Banques : Les collectivités locales étranglées

Une association de maires constate non seulement que les banques n'accordent pas aux collectivités locales la totalité des prêts demandés, mais qu'elles prélèvent des marges nettement supérieures à celles qui étaient en vigueur avant. Pourtant, les banques ont entre-temps obtenu des milliards d'euros de fonds publics et des garanties de l'État pour pouvoir emprunter de l'argent plus facilement et pour moins cher.

La banque Dexia, par exemple, estime que les charges d'intérêts acquittées par les collectivités locales devraient augmenter de 7,2 % en 2009, après avoir connu une progression de 12,1 % en 2008. Selon un responsable des Caisses d'Epargne, elles aussi en affaires avec les collectivités locales, la « marge commerciale » resterait stable mais il y aurait dorénavant une « marge de sécurité » imposée pour tenir compte de l'augmentation du risque.
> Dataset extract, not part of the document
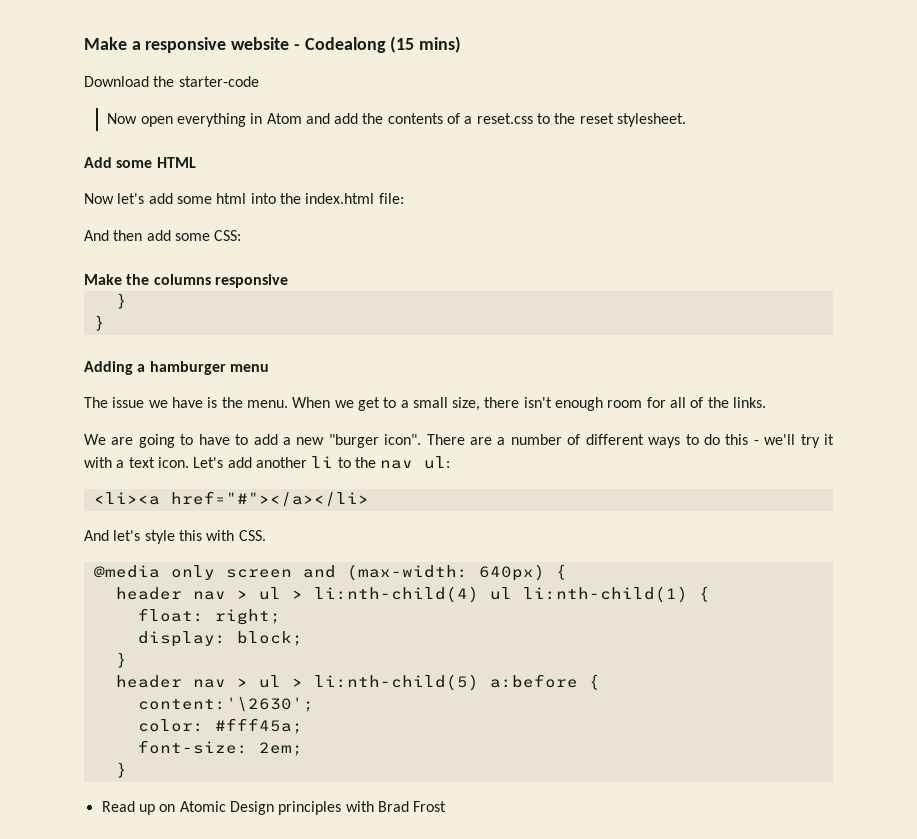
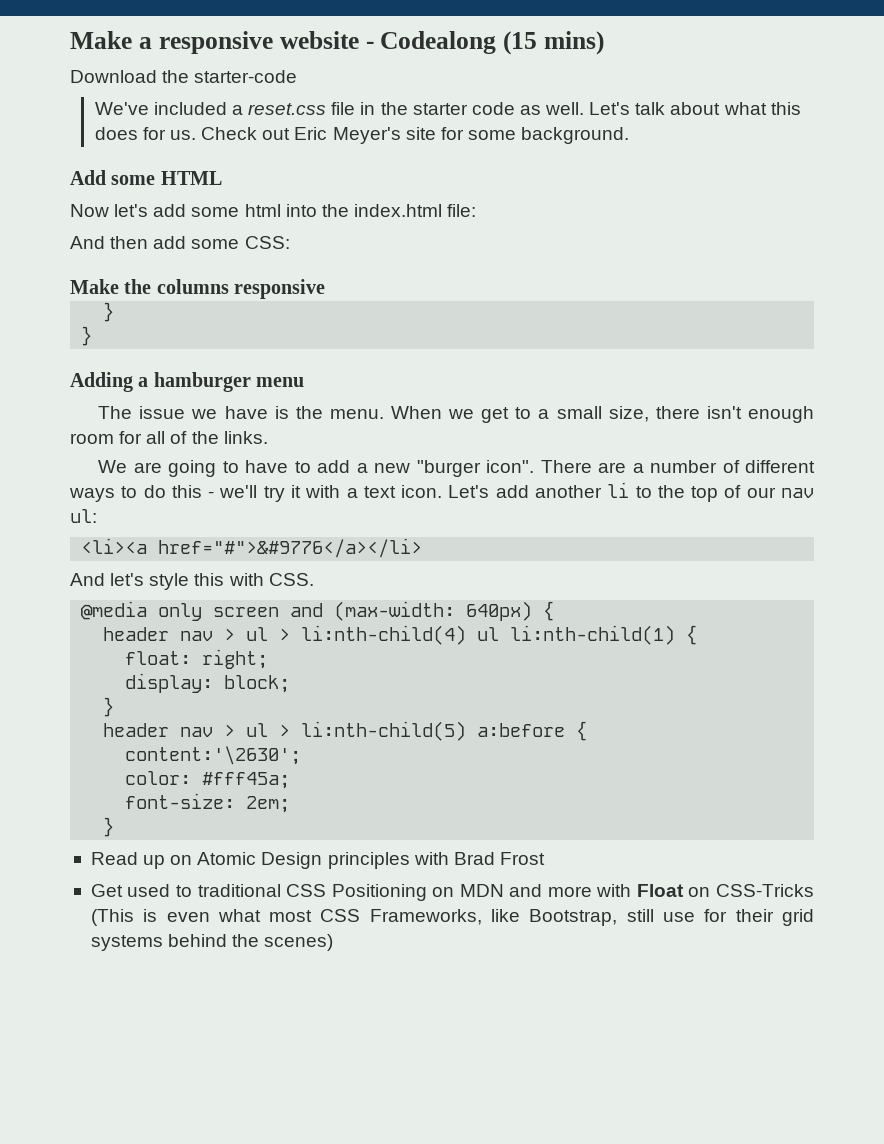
[107,113,687,127] Now open everything in Atom and add the contents of a reset.css to the reset stylesheet. -> [94,102,801,115] [94,127,630,144] We've included a reset.css file in the starter code as well. Let's talk about what this does for us. Check out Eric Meyer's site for some background.
(376, 462) none -> [691,485,776,502] top of our
[170,491,369,507] href="#"></a></li> -> [158,538,423,558] href="#">&#9776</a></li>
(447, 806) none -> [90,884,815,901] [90,909,814,926] [90,934,334,951] // Get used to traditional CSS Positioning on MDN and more with Float on CSS-Tricks (This is even what most CSS Frameworks, like Bootstrap, still use for their grid systems behind the scenes)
Le prélèvement des banques sur les finances locales est tel qu'il alarme des représentants de la majorité présidentielle, comme ce sénateur UMP des Alpes-Maritimes pour qui « c'est là une situation que les élus locaux ont du mal à comprendre ! » Dans une question écrite à la ministre de l'Économie, Christine Lagarde, il lui demande quelles mesures elle compte prendre vis-à-vis des banques pour opérer les changements profonds indispensables. « Faut-il par exemple envisager, à l'instar de ce qui existe en Suède, au Danemark, en Norvège, en Finlande ou encore aux Pays-Bas, la mise en place d'une agence publique de financement pour le secteur public local ? », demande le sénateur.

Mais pourquoi s'arrêter au seul secteur public local ? C'est toute l'économie qui est parasitée par le capital privé, au point que même les meilleurs soutiens du régime finissent par voir « rouge » (ou presque).